My Dad become really angry and verbally abusive that week (as old age, sickness or dementia can do) and he yelled that us kids were trying to “put him away”. His extreme need to continue to have control over his life and his inability to express this in a kind caring way had me feeling really hurt and confused, wondering why I bothered making the mega long flights from Barbados with my busy work life and other sacrifices to do my best to support him.
We understood my Dad’s wishes to stay in his house as long as possible and ‘round-the-clock’ carers were arranged and my brother sorted all the day to day groceries, medical care etc.
As my Dads health declined so did his temperament.
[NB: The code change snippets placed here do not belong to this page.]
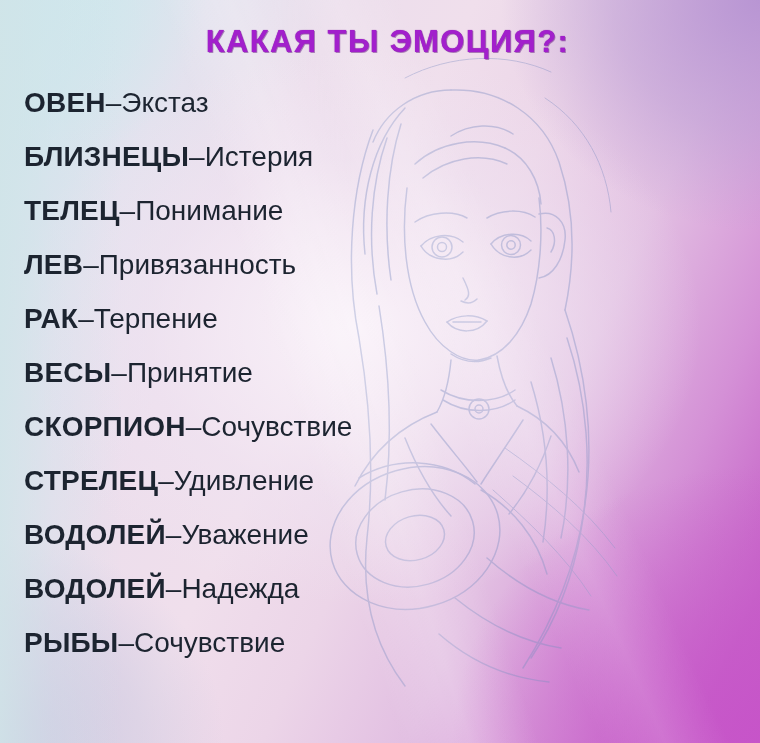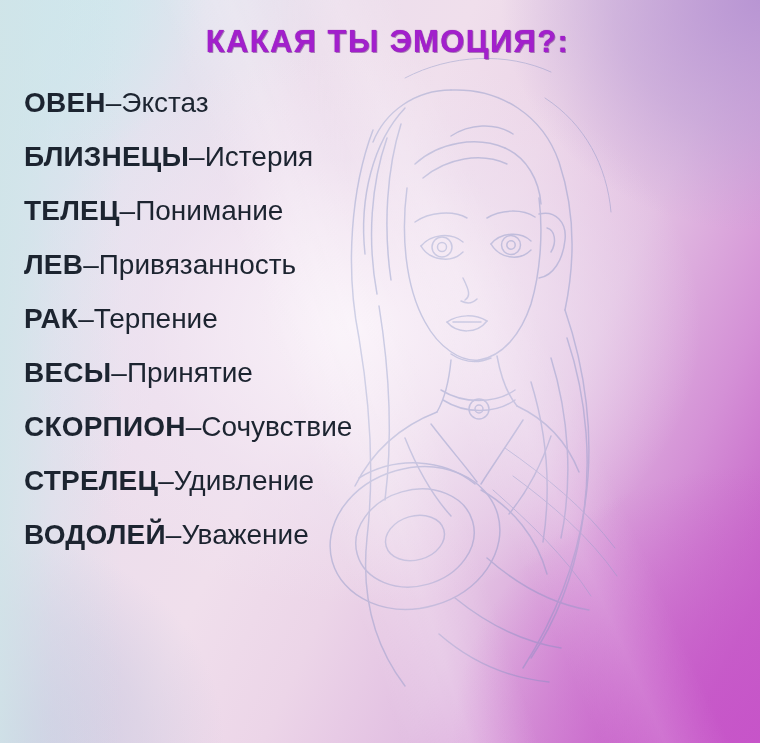"ВОДОЛЕЙ–Надежда" li { html: none -> <li> <span>ВОДОЛЕЙ</span><span>–</span><span>Надежда</span> </li> }
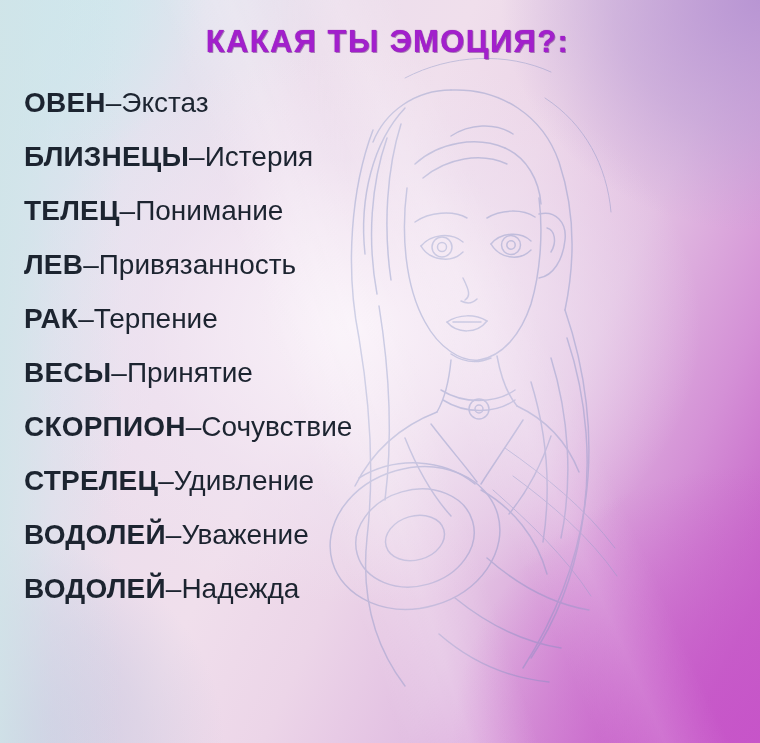"РЫБЫ–Сочувствие" li { html: none -> <li> <span>РЫБЫ</span><span>–</span><span>Сочувствие</span> </li> }
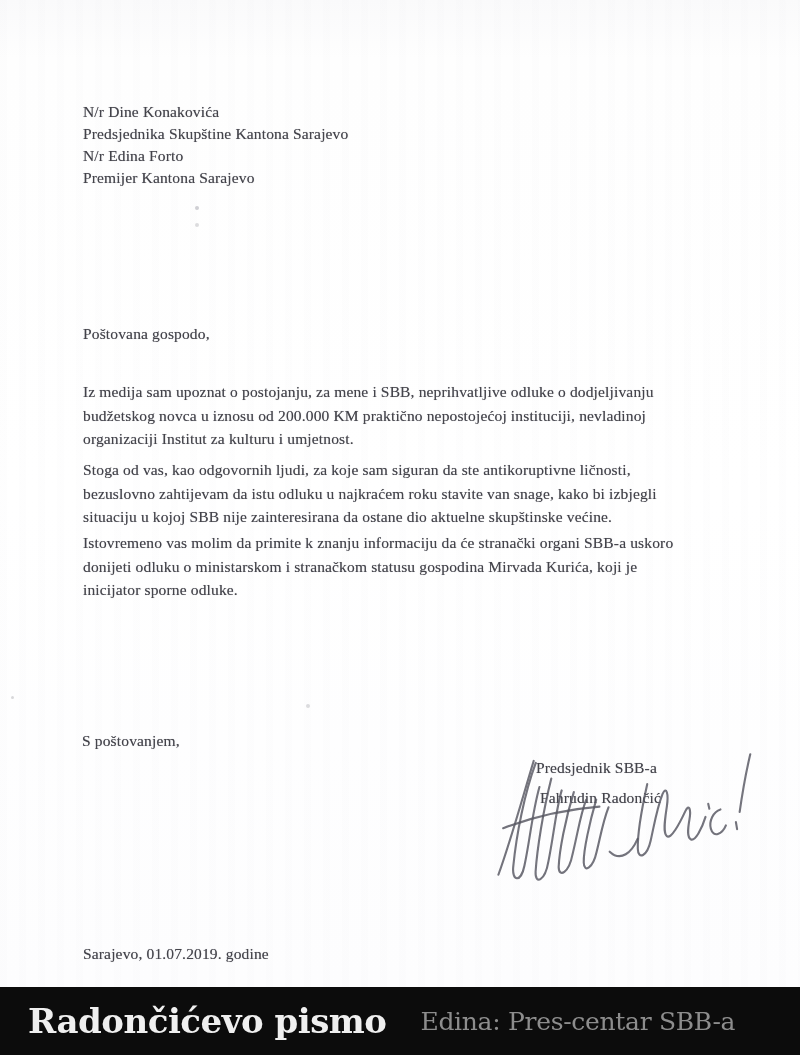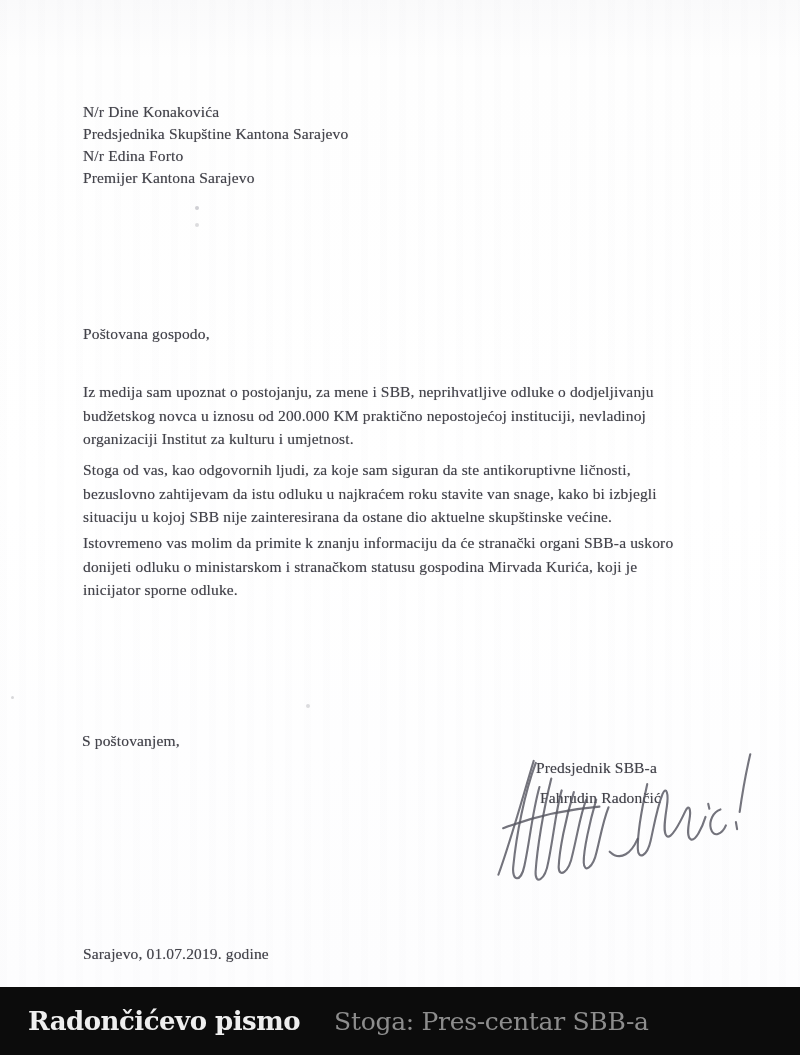"Radončićevo pismo" .caption-title { font-size: 26px -> 34px }
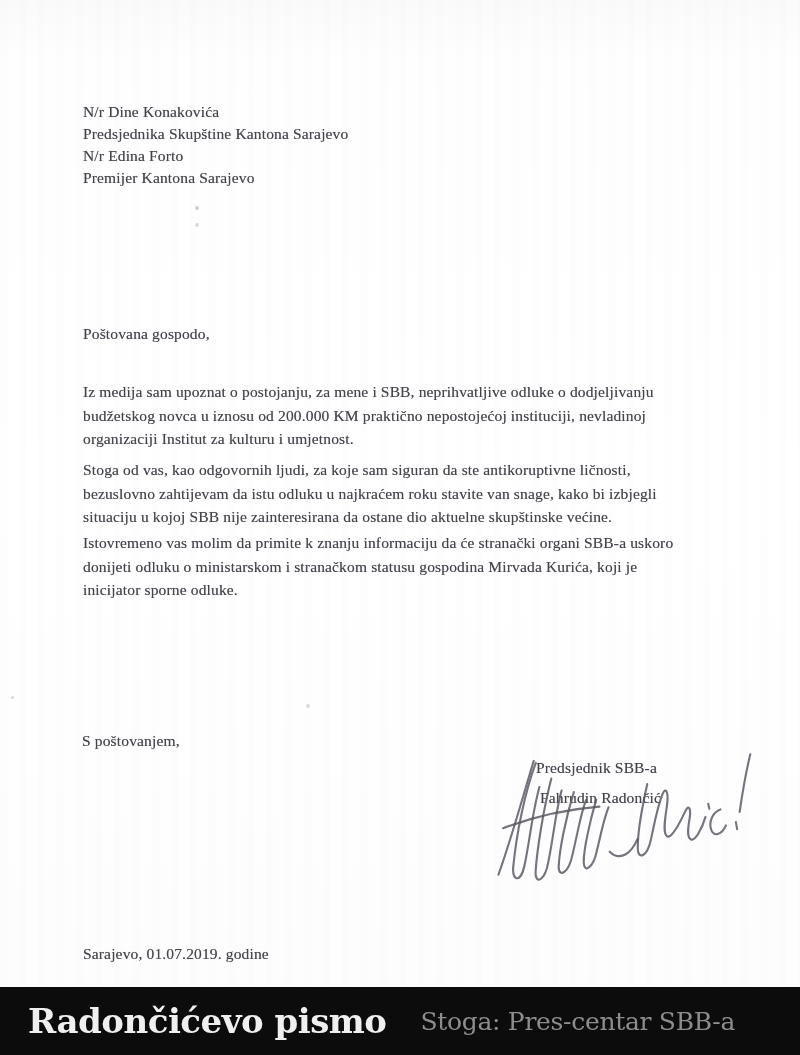"Stoga: Pres-centar SBB-a" span.caption-credit { text: Stoga -> Edina }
He was more and more angry and abusive towards my bother who lives in Cape Town and was flying up to Johannesburg during his stressful work week to do his best to ensure my Dad’s supreme level of comfort and ensuring all his needs were taken care of.
However this is not the gist or purpose of this blog.
The Power of the Holy Spirit and the power of love and prayer and acceptance of God into ones life which is ultimately how my Dad finally passed away peacefully.
Duality exists in this real world on our planet every day, good and evil. People choosing the dark side, the power, the greed, the anger, the abuse, the jealousy, the envy.
We are all born sinners and we know this, but with a pure heart and the right intention we can choose prayer, love, compassion, turn to Spirit to repent and redeem ourselves and by the grace of God miracles abound!
My Dad ended up in hospice a couple of weeks ago and we thought he would be really close to the end but instead he went from strength to strength causing unbelievable destruction and terror along the way. We were told he was the most demanding patient the hospice or frail care had ever experienced.
We were desperate to try and find the loving man we knew he was – fearing our last memories would be of this unrecognisable tyrant. I reached out to my brother, Dave, who was at his wits ends a few nights ago, and I suggested I do a “soul fragment healing” which is what we do in Theta healing to release the connections and chords which are often residual in a trauma connected relationships.
As I tapped into my Dad, I began to see so many dark entities in his auric field. I spent time clearing these awful demonic creatures and sending them to the light. I told my siblings the story and my sister Sandy supported this quest to turn him back to God, after he had renounced his Faith a few weeks before. Sandy prayed and called him to implore him to choose love and to leave a legacy of loving kindness not the tyrannical abusive father he had become, driving his closest away from him.
Dave visited him the next day and describes it as nothing short of a miracle. My Dad was a transformed person, and repented and told our brother how much he loved him. The visit resulted in tears of joy and relief on both sides.
One day later, cleared of these dark and controlling energies, my Dad got what he wanted, and peacefully passed away. He is now in the arms of angels and our Mom, the love of his life, reunited and eternally dancing amongst the stars and sending their three children the greatest gift they could.
When I studied Theta healing, I did so as I knew of the miraculous way it helps us channel God’s healing, but I did not know just what an impact it would have in changing the course of our family’s story. This has enabled us to turn the sadness and darkness of our father’s decline, into a joyful and wondrous testimony to the Power of God.